The Inklings altered the course of imaginative literature, Christian theology, and the scholarship of courtly love.

Some among the Inklings and their circle attained a worldwide fame that continues to grow, notably the literary historian, novelist, poet, critic, satirist, and popular Christian philosopher C.S. Lewis (1898-1963), the mythographer and Old English scholar J.R.R. Tolkien (1892-1973), the historian of language, Anthroposophist, and solicitor (Arthur) Owen Barfield (1898-1997), and the publisher and author of "supernatural shockers," Charles Walter Stansby Williams (1886-1945). Others achieved lesser but still considerable eminence. Additional members, guests, and relatives drifted in and out of the fellowship, while friends who were not strictly Inklings, such as the mystery novelist, playwright, and Dante translator Dorothy L. Sayers (1893-1957), nonetheless found ways to draw from and enrich the stream.

The Inklings met typically in Lewis's rooms at Magdalen College on Thursday evenings, when most of the reading and criticism unfolded; they also could be seen regularly on Tuesday mornings, gathered for food and conversation in a side nook of a smoky pub at 49 St. Giles', known to passers-by as the Eagle and Child but to habitués as the Bird and Baby.

A wit might say that the Inklings' aim was to turn the bird into a dragon and the baby into a king, for their sympathies were mythological, medieval, and monarchical, and their great hope was to restore Western culture to its religious roots, to unleash the powers of the imagination, to re-enchant the world through Christian faith and pagan beauty.

 cross

The story of the Inklings unfolds mostly in Oxford, which in the Inklings' day was not so different in look and smell from the Oxford of today. Then, as now, one felt the irony that from this tangle of traffic-clogged streets, the cloisters of learning lift up to heaven their dreaming (if not always worshiping) spires; that the black-gowned, bicycle-pedaling undergraduates maintain their scholarly idyll at the price of damaging their lungs and risking their lives. Then, as now, one was tempted to fantasize one's surroundings as a Camelot of intellectual knight-errantry or an Eden of serene contemplation. Then, as now, there was bound to be disappointment.

Matthew Arnold idealized Oxford as "whispering from her towers the last enchantments of the Middle Ages," as summoning her votaries "to the true goal of all of us, to the ideal, to perfection, — to beauty, in a word, which is only truth seen from another side." Yet for all its whispering, Oxford could not possibly deliver the full draught of the Middle Ages — of holiness, wisdom, and beauty — for which its inhabitants longed.

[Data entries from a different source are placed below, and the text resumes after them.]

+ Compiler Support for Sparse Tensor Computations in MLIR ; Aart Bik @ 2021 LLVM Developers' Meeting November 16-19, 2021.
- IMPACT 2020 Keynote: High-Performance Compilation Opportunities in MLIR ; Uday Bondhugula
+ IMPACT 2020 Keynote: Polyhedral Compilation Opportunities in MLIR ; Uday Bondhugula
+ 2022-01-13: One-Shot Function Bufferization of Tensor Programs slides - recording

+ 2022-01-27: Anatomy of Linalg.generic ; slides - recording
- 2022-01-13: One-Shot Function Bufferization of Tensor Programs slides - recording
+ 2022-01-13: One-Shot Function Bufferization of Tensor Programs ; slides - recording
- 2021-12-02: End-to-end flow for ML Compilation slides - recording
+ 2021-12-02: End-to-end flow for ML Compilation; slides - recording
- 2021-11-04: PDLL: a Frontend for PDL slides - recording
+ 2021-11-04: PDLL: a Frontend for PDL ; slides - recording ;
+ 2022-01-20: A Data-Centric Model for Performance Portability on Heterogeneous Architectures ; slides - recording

To live and work in such a rarefied intellectual ambience, with chapel, scriptorium, and Faërie woodland close at hand, among gifted companions who could share a pint and spin off a limerick or clerihew at will, was a rapture that never quite realized itself. For one had also to contend with troublesome families, threadbare pockets, cantankerous colleagues, dim students, urban congestion, and — twice in the Inklings' life span — war. The unavoidable harshness of life surprised none of them, for they were Christians one and all, believing that they inhabited a fallen world, albeit one filled with God's grace. Yet it would be a mistake to label them, as did one early biographer, "the Oxford Christians," and to presume that this sufficed. This would be tantamount, as Lewis's brother Warnie complained the moment the term arose, to saying that the Inklings were no more than "an organized group for the propagation of Christianity." Nonetheless, the Inklings were unmistakably Christians in Oxford, and this plays no small part in their cultural significance.

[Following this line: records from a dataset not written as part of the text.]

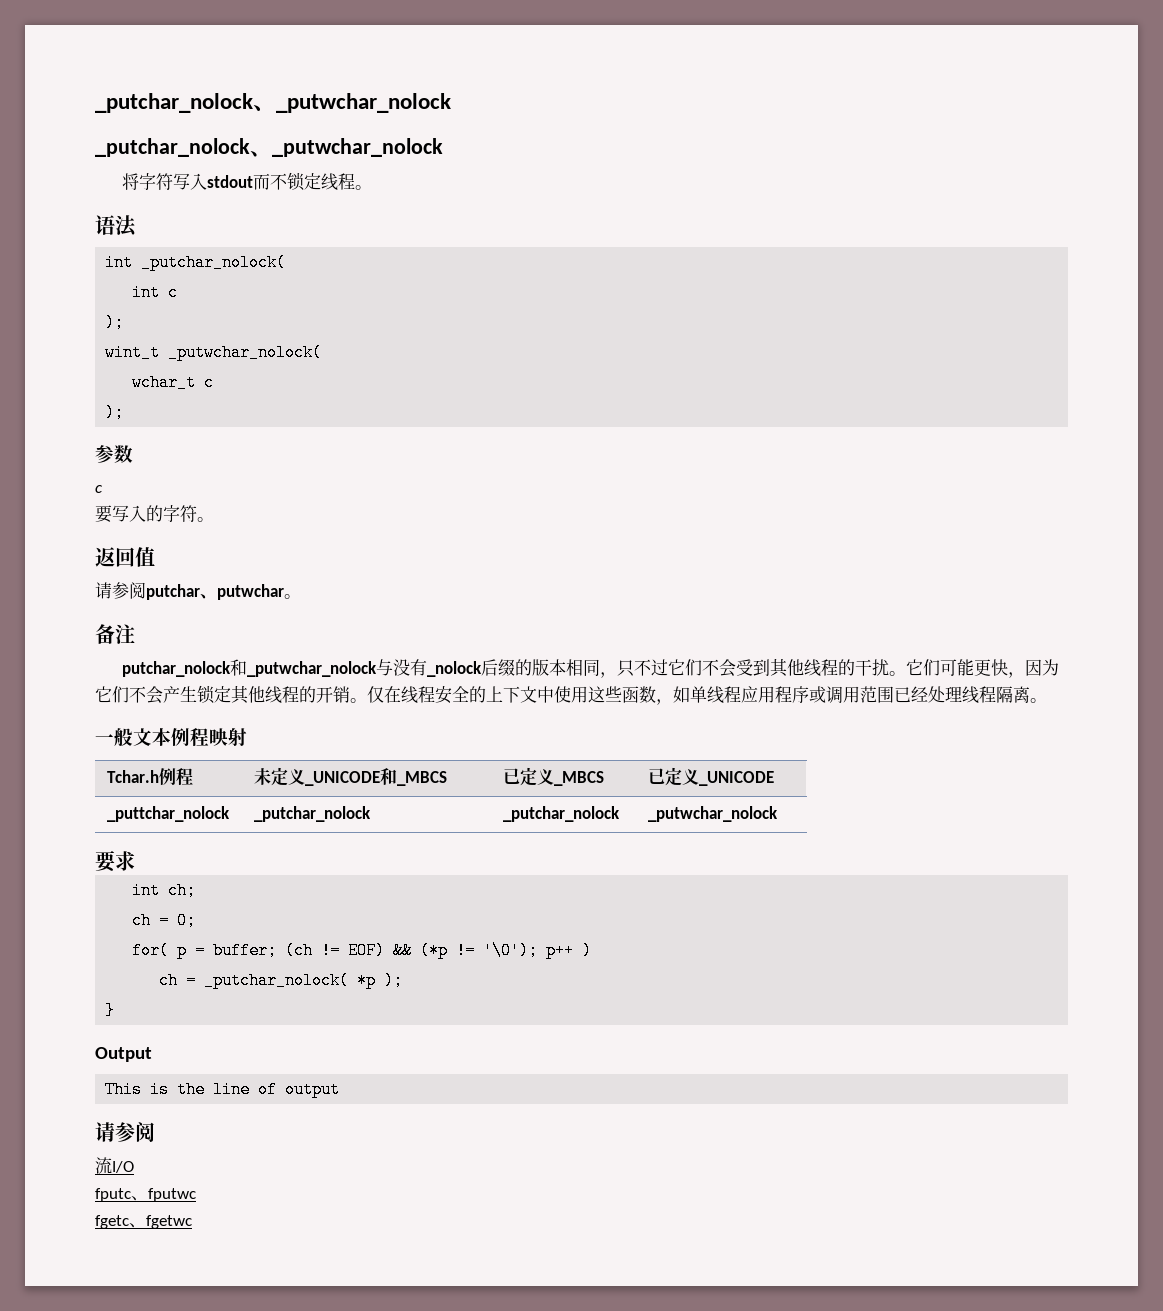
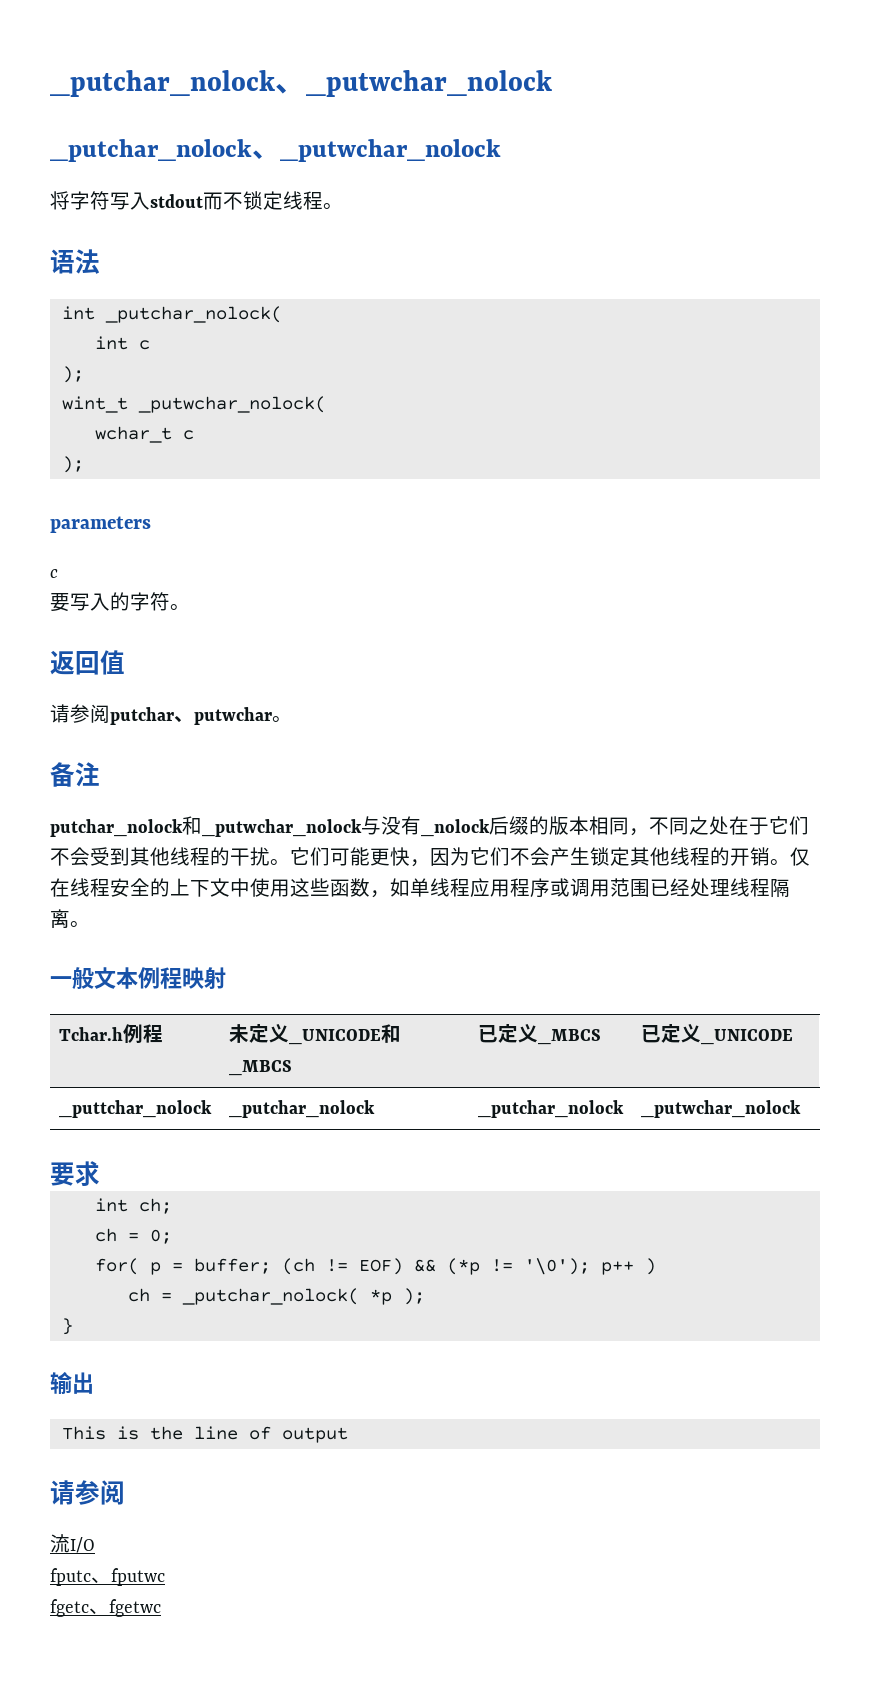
- 参数
+ parameters
- putchar_nolock和_putwchar_nolock与没有_nolock后缀的版本相同，只不过它们不会受到其他线程的干扰。
+ putchar_nolock和_putwchar_nolock与没有_nolock后缀的版本相同，不同之处在于它们不会受到其他线程的干扰。
- Output
+ 输出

Oxford is, as Jan Morris puts it, "as organically Christian as Bangkok is Buddhist." Before a university appeared in Oxford, the town was a jumble of hermitages, holy wells, monasteries, and churches. The colleges of medieval Catholic Oxford began as quasi monasteries designed to provide the church with learned clergy and to offer Masses for deceased patrons to speed their souls through purgatory. The colleges of post-Reformation Anglican Oxford renounced purgatory and all other "popish" devices, insisting that their members subscribe to the Thirty-Nine Articles of Religion, thus excluding every Jew and Catholic in England as well as dissenters and atheists. The gowns of an Oxford don were patterned after religious habits, and until the 1880s the man beneath the gown was required, with few exceptions, to be celibate. Bachelorhood remained the ideal and family life a concession to prosaic mediocrity well into the early 20th century.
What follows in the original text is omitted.